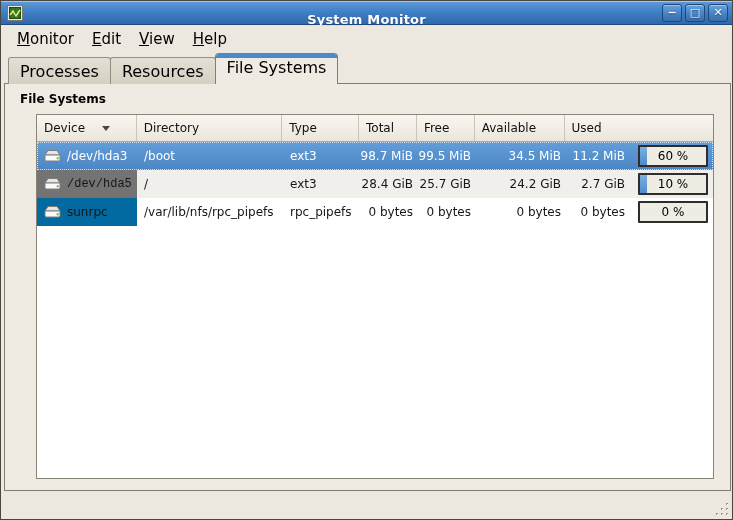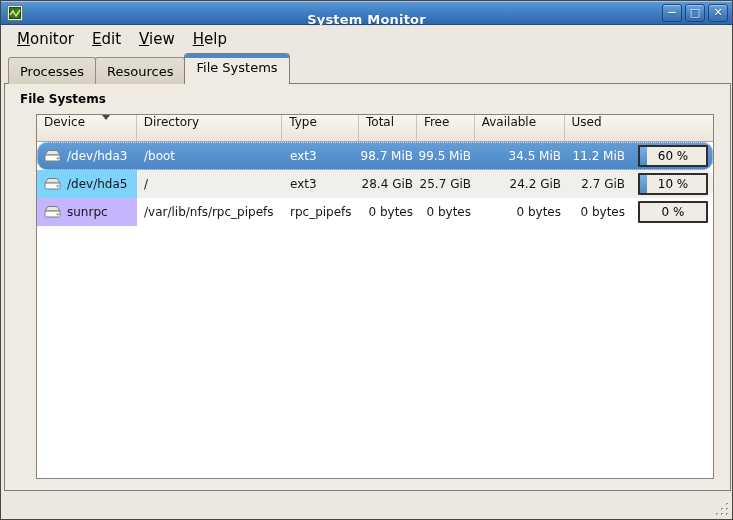"Processes" .tab { font-size: 13px -> 16px }
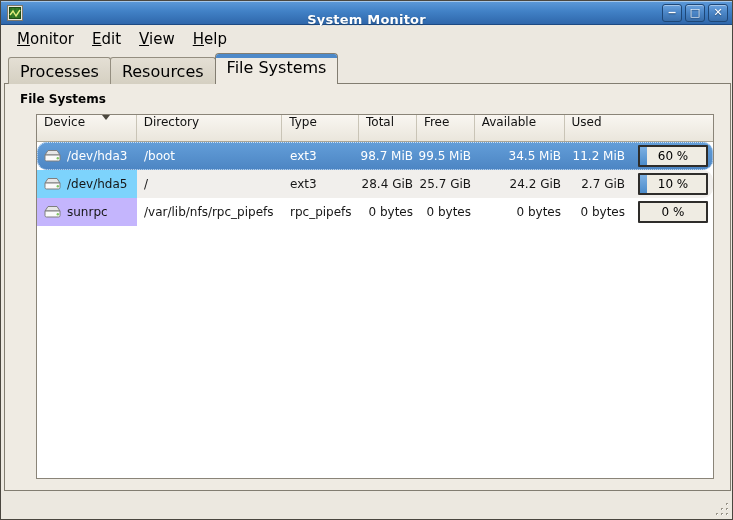"Device" .th { align-items: none -> center }
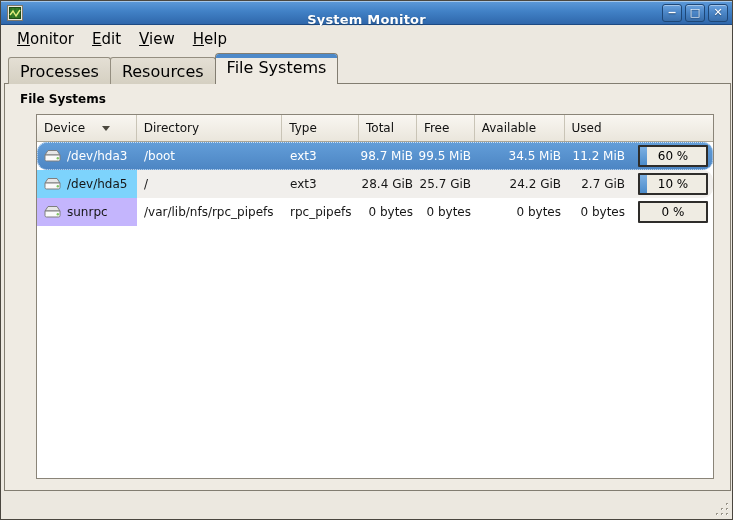"/dev/hda3" .row { border-radius: 10px -> none }
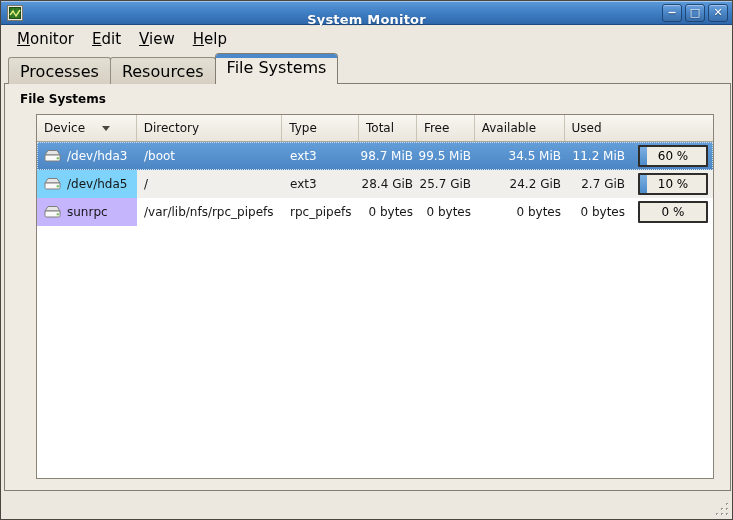"/dev/hda5" .row.r1 .c-device { background: #7dd3fc -> #737373; font-family: none -> Liberation Mono, monospace }
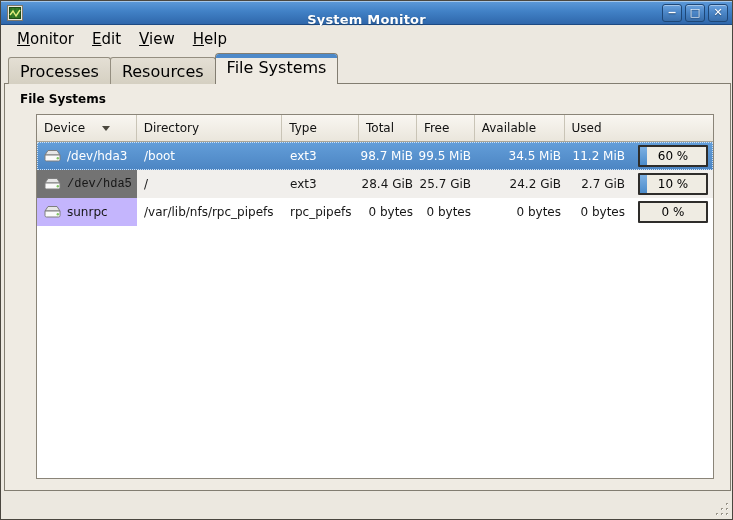"sunrpc" .row.r2 .c-device { background: #c4b5fd -> #0369a1 }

━━━━━━━━━━━━━━━━━━━━━━━━━━━━━━

## ASSIGNED TASK
Output the records above unchanged, minus their pictures.

## WRITTEN ANSWER
"Processes" .tab { font-size: 13px -> 16px }
"Device" .th { align-items: none -> center }
"/dev/hda3" .row { border-radius: 10px -> none }
"/dev/hda5" .row.r1 .c-device { background: #7dd3fc -> #737373; font-family: none -> Liberation Mono, monospace }
"sunrpc" .row.r2 .c-device { background: #c4b5fd -> #0369a1 }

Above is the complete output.